The What: Even the harshest critics of Donald Trump have to concede that the President excels at one thing -- lying. And he does so far more than any predecessor ever dared to. As the Washington Post recently quantified, Trump has served up over 3,000 lies or misleading statements since taking office, which comes out to a dizzying rate of 6.5 every single day.
What brought this to mind today is the recent border crisis – taking innocent children from their parents. I watched the President say:
• It’s the law (passed by the Democrats). No – it was a policy he enacted.
• The Democrats won’t let him fix it. No – the Republicans control the House and Senate.
• Only Congress can fix it. No. The Congress has no control over his policies.
• It’s required by the Bible. No. Not according to most religious scholars.
• Isn’t he wonderful for fixing it? No, he reversed himself because of bad press.

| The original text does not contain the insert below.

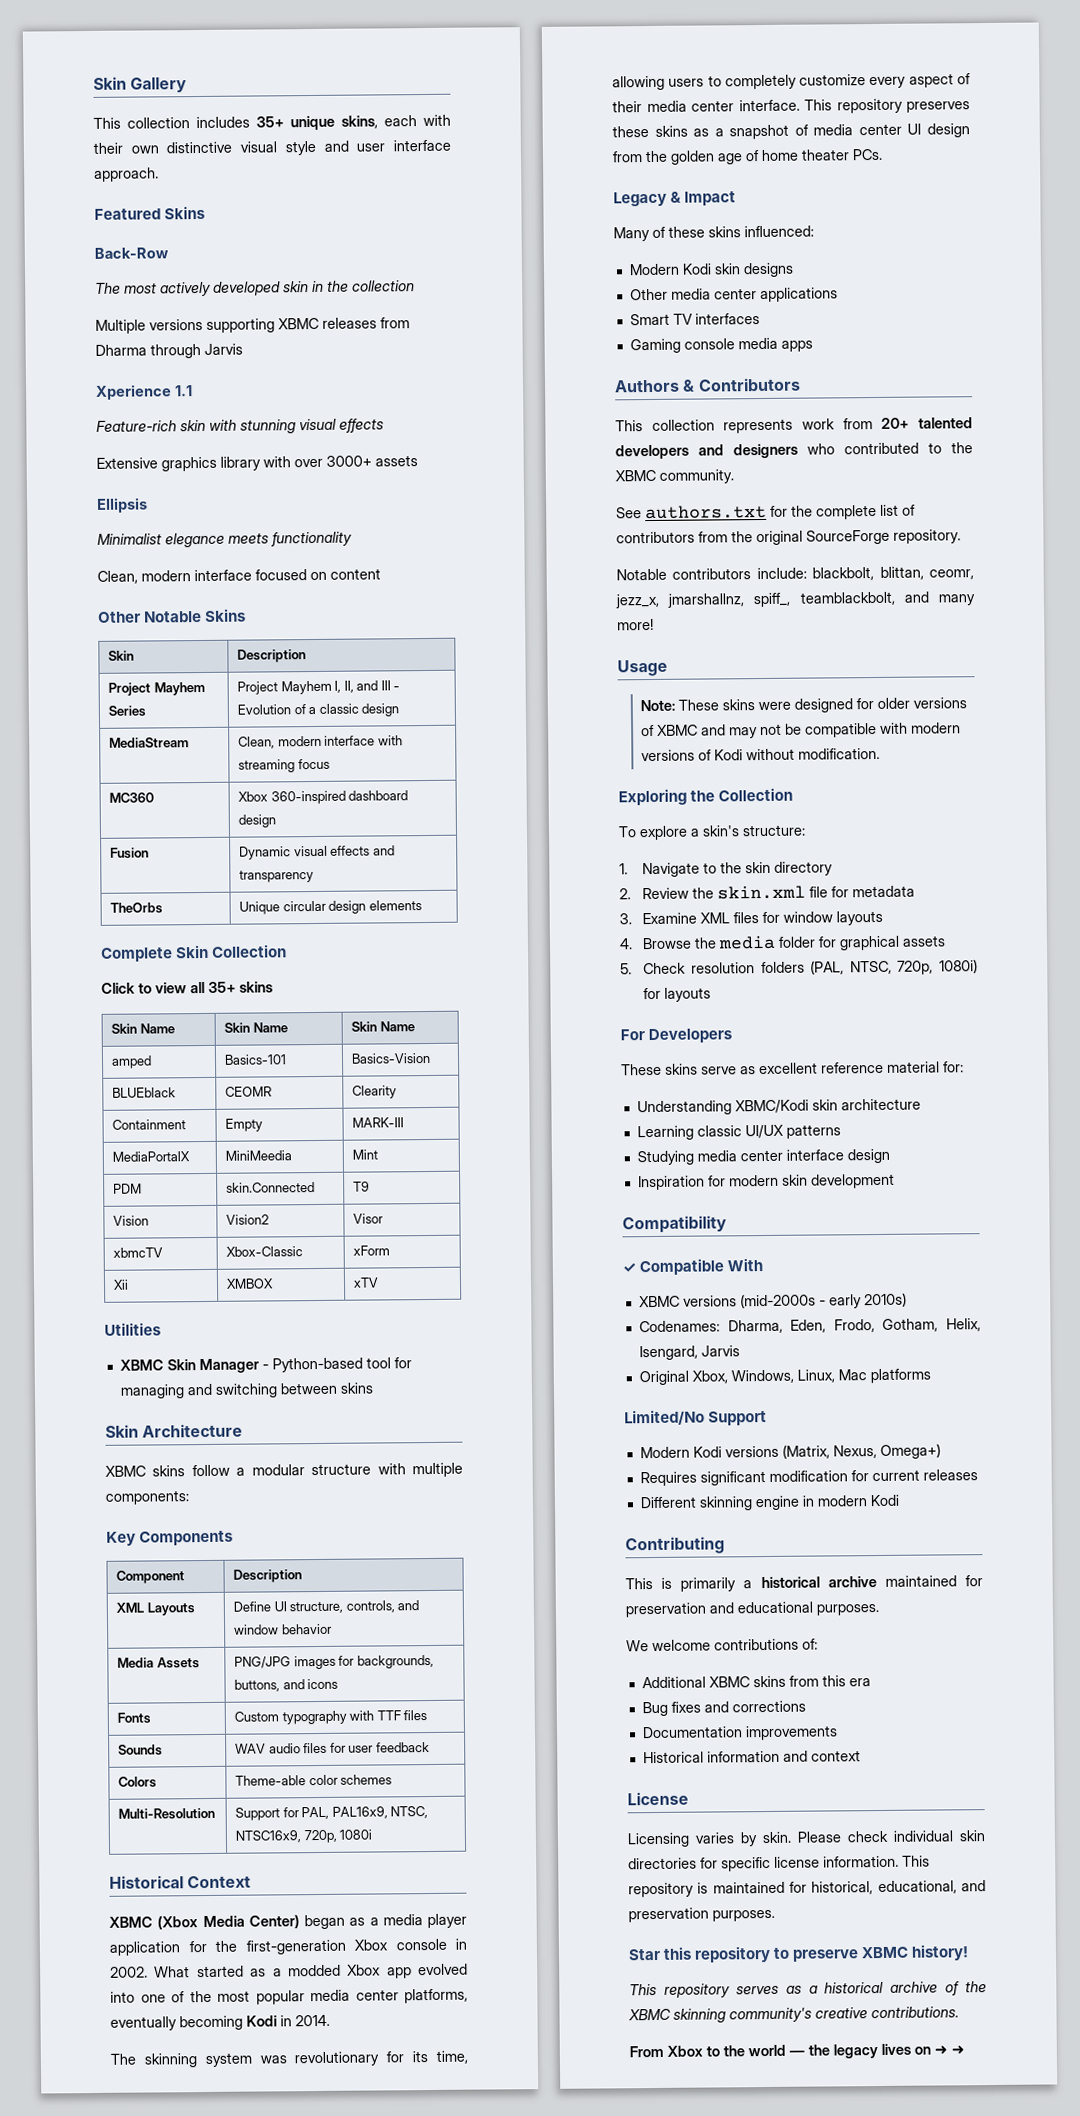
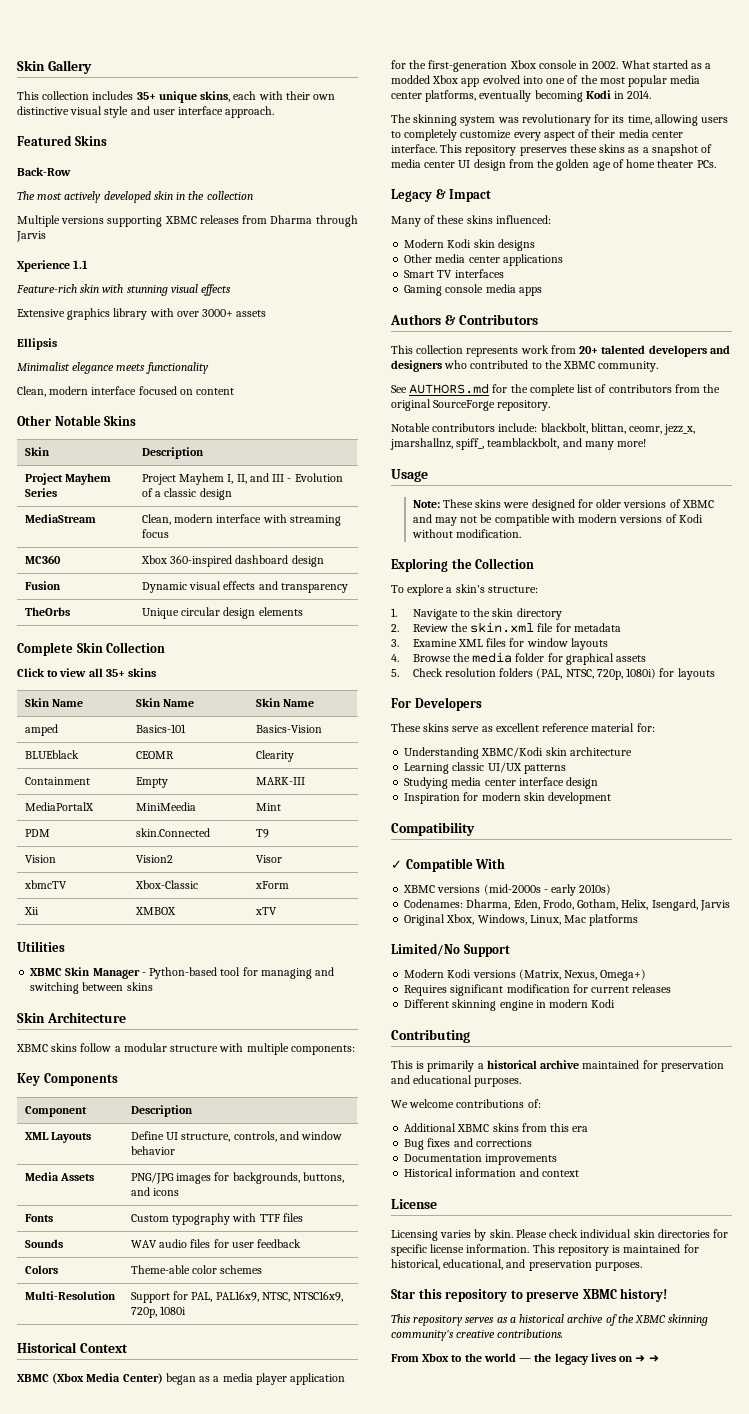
- See authors.txt for the complete list of contributors from the original SourceForge repository.
+ See AUTHORS.md for the complete list of contributors from the original SourceForge repository.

The Impact: What does this mean for the country—and for the Americans on the receiving end of Trump’s constantly twisting version of reality? For decades, researchers have been wrestling with the nature of falsehood: How does it arise? How does it affect our brains? Can we choose to combat it? The answers aren’t encouraging for those who worry about the national impact of a reign of untruth over the next four, or eight, years. Lies are exhausting to fight, pernicious in their effects and, perhaps worst of all, almost impossible to correct if their content resonates strongly enough with people’s sense of themselves, which Trump’s clearly do.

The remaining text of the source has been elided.